Shot in Wyoming, in Technicolor, the film uses the vast landscape to fill the screen. It is a very pretty film with a lot of great photography in the old Day for Night camera filter. Delmer Daves did a good job of directing his actors and relied on some excellent cinematography by Ted D. McCord who used some of those same large scale frames in shooting The Sound of Music.
Overall, I would not rank this as one of the all-time great films or Westerns, but I enjoyed it and would recommend checking it out. I am glad that Warner is committed to bringing over smaller titles like this that really benefit from the Blu-ray format.
Video: How’s it look?
Warner Archive have provided a brand new 1080p HD transfer that was remastered specifically for this release using an MPEG-4 AVC encode from a brand new 4K scan of the film. The film was shot in 1.85:1 and is presented in an 1.78:1 aspect ratio. Warner had scanned a 4K of the original color negative and had astounding results. All said and done, this film looks every bit as good as the recent Twilight Time release of The Man From Laramie in terms of detail and color correction. The cinematography by Ted D. McCord finds great angles that show off the Wyoming countryside beautifully. This is a great example of how good films can look when properly restored by caring professionals. Fans will be delighted.
Audio: How’s it sound?
The Hanging Tree has been given a solid DTS-HD MA 2.0 track from the original Mono tracks off of the magnetic master. Cleaned of any hiss or noticeable sound fluctuations, this track has a lot more to offer than you might expect. There is always the presence of Max Steiner’s orchestration throughout the film and the film is pretty active due to the bustling western town that seems liable to erupt into mobs at the behest of any drunken miner. Dialogue is clear and this track is very well done.
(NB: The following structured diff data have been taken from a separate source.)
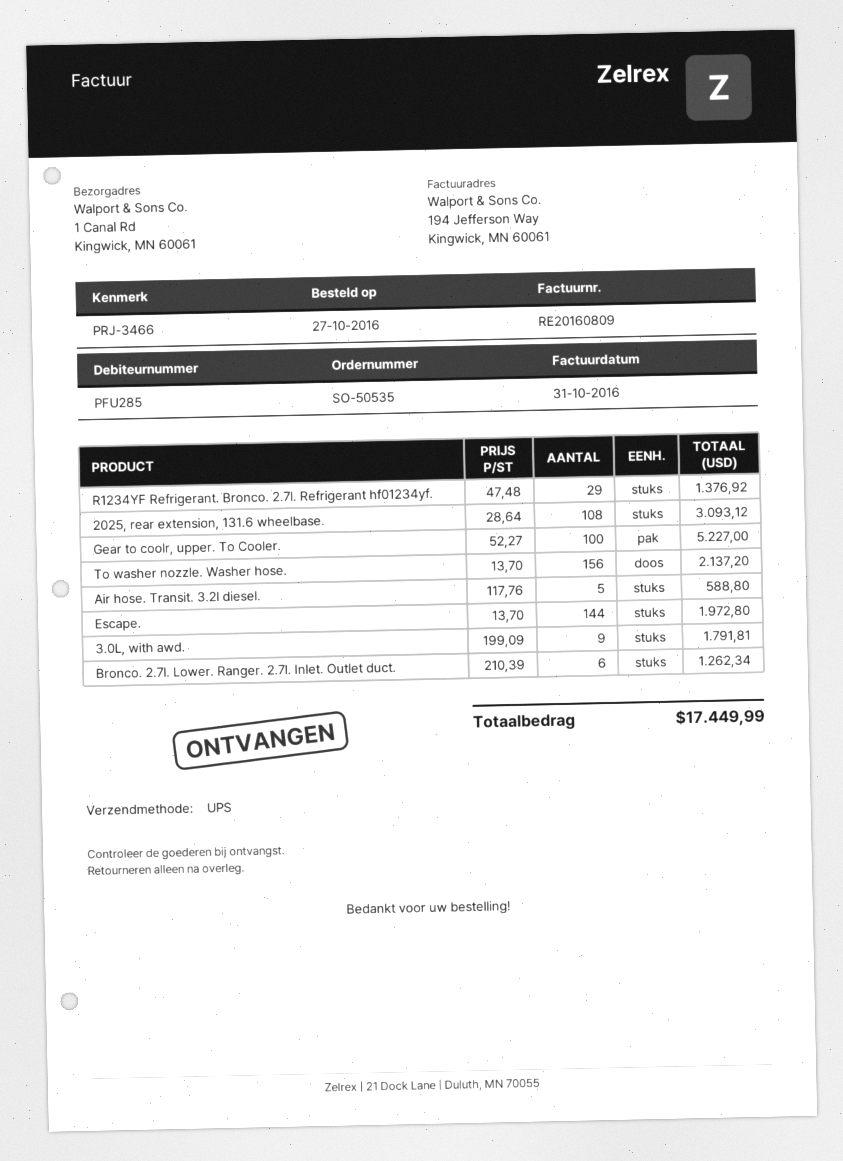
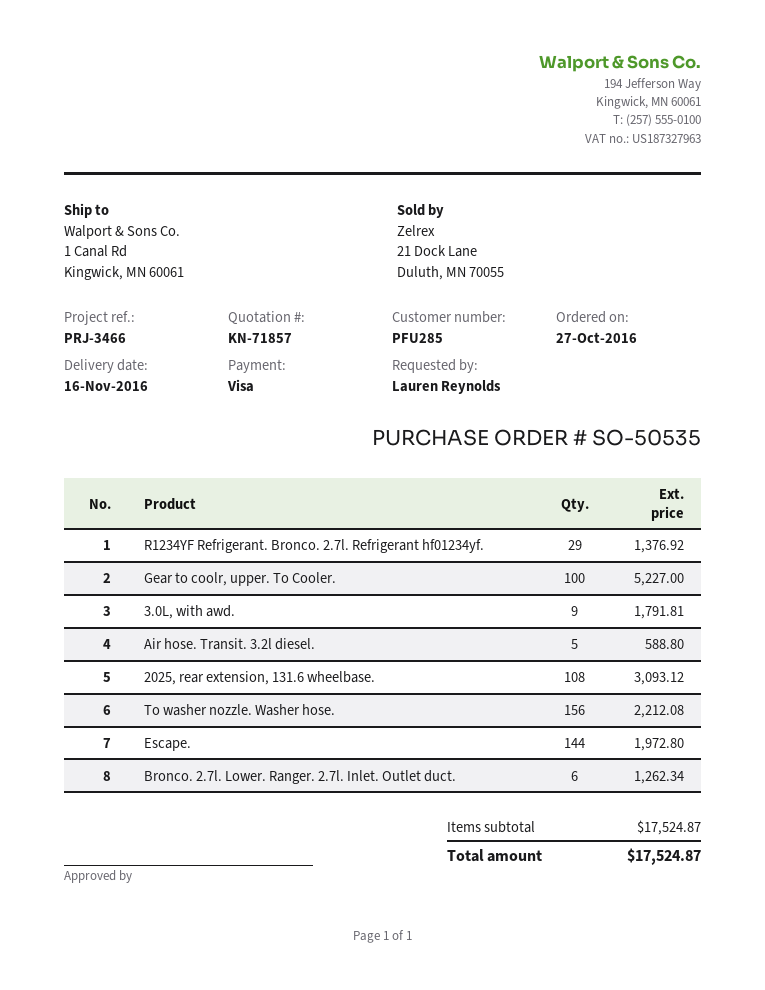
To washer nozzle. Washer hose.: 156 for 2137.20 -> 156 for 2212.08
total: 17449.99 -> 17524.87

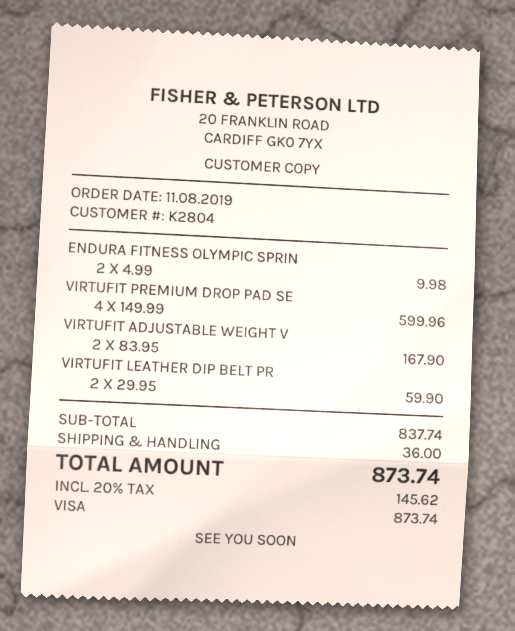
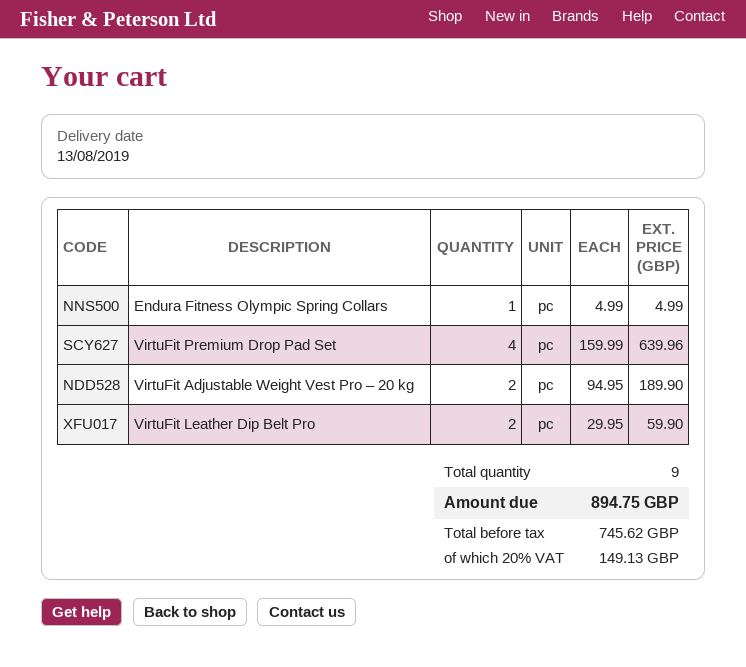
ENDURA FITNESS OLYMPIC SPRIN: 2 x 4.99 = 9.98 -> 1 x 4.99 = 4.99
VIRTUFIT PREMIUM DROP PAD SE: 4 x 149.99 = 599.96 -> 4 x 159.99 = 639.96
VIRTUFIT ADJUSTABLE WEIGHT V: 2 x 83.95 = 167.90 -> 2 x 94.95 = 189.90
shipping: 36.00 -> none
tax: 20% = 145.62 -> 20% = 149.13
total: 873.74 -> 894.75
Supplements: What are the extras?
- Theatrical Trailer
The Bottom Line
The Hanging Tree is a good film in a beautiful Western setting. Gary Cooper is great and I really enjoyed seeing George C. Scott in his first film role. Karl Malden is excellent. The pacing for the film is a bit slower than some other films in this genre, but I enjoyed it nonetheless. The team at Warner Archive has done a truly remarkable job on the video transfer of the film. Fans should be pleased enough with that to overlook the lack of special features.